**Directions for this task:** Starting at the line that contains "in arrivo la", retype each line to the end of the listing below. Include both ends, but not the pictures.
::: Information shown :::
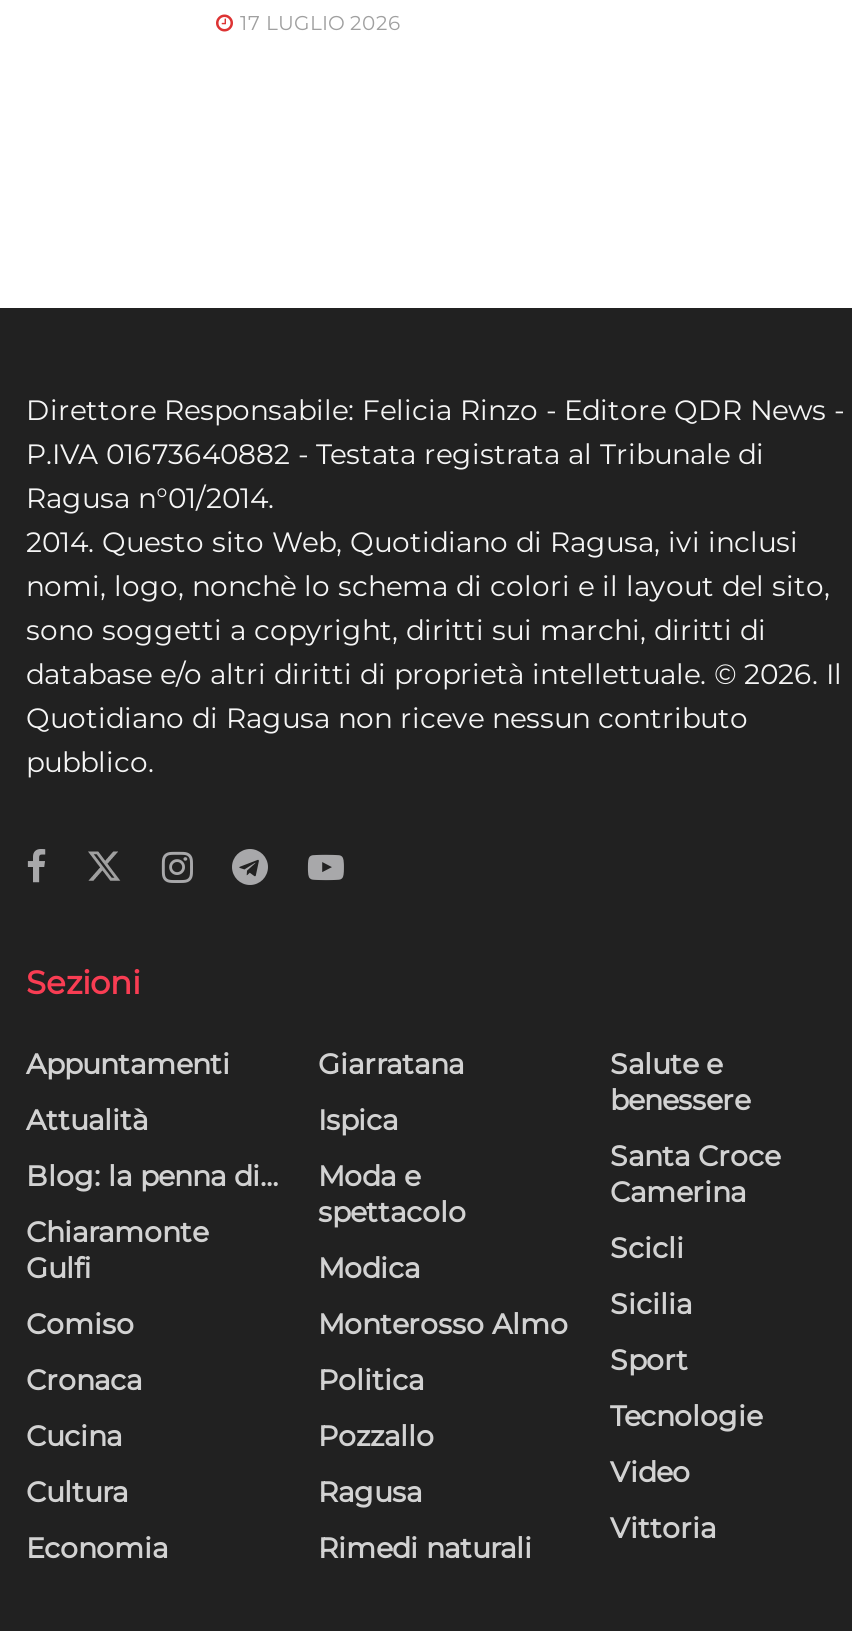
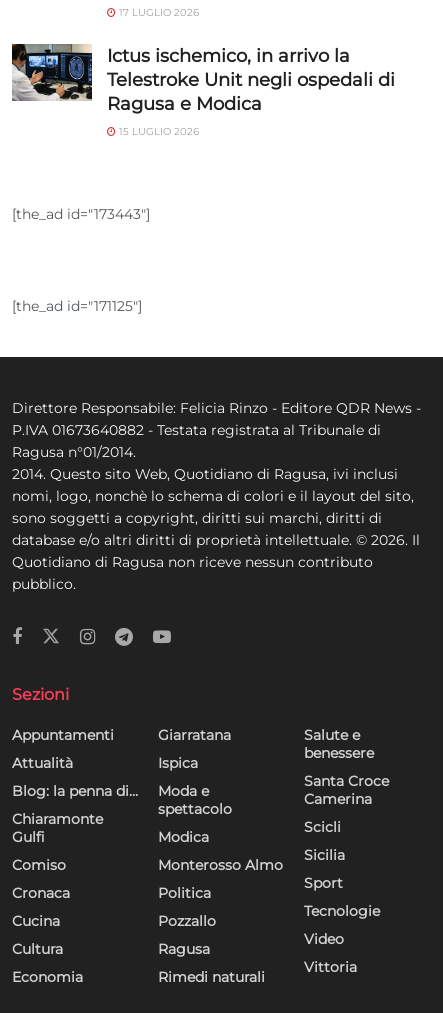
+ [image]
+ Ictus ischemico, in arrivo la
+ Telestroke Unit negli ospedali di
+ Ragusa e Modica
+ 15 LUGLIO 2026

+ [the_ad id="173443"]

+ [the_ad id="171125"]
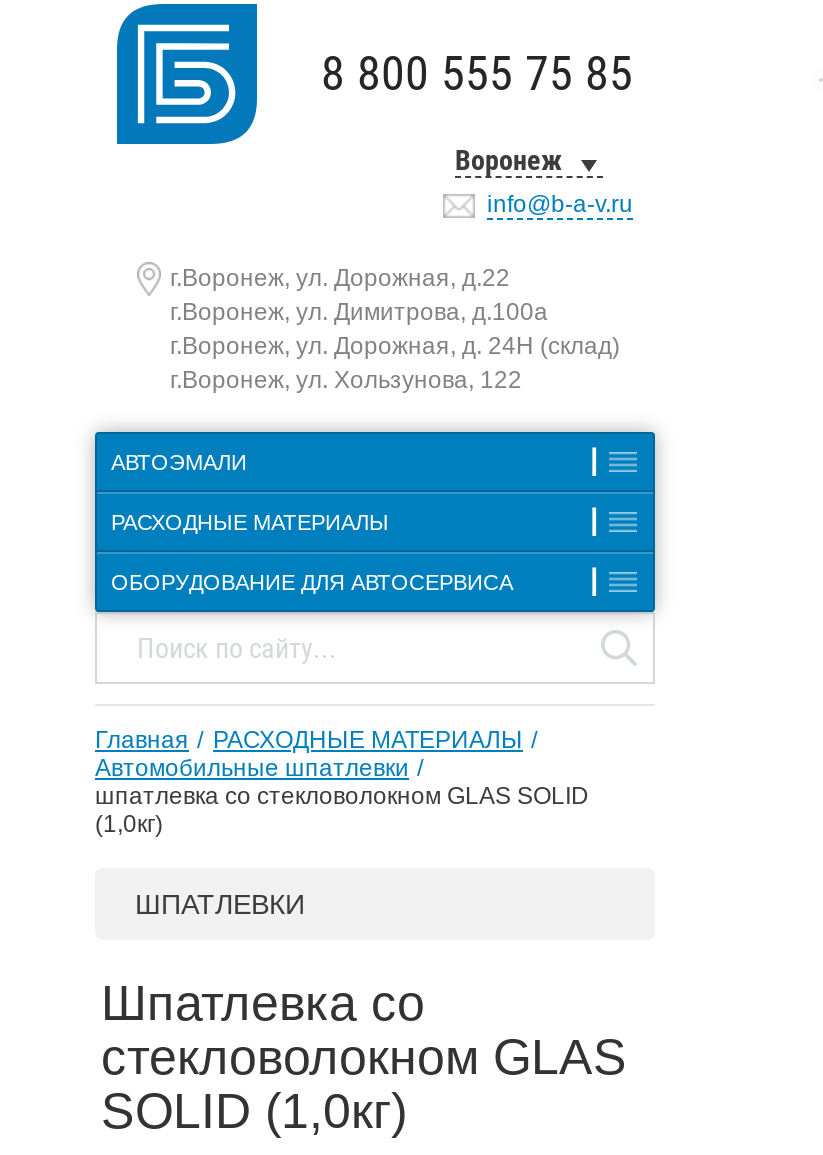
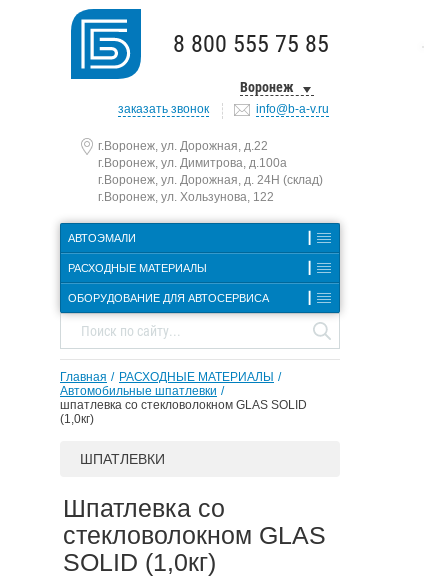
+ заказать звонок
:::
**Answer to the problem:**
+ Ictus ischemico, in arrivo la
+ Telestroke Unit negli ospedali di
+ Ragusa e Modica
+ 15 LUGLIO 2026

+ [the_ad id="173443"]

+ [the_ad id="171125"]
+ заказать звонок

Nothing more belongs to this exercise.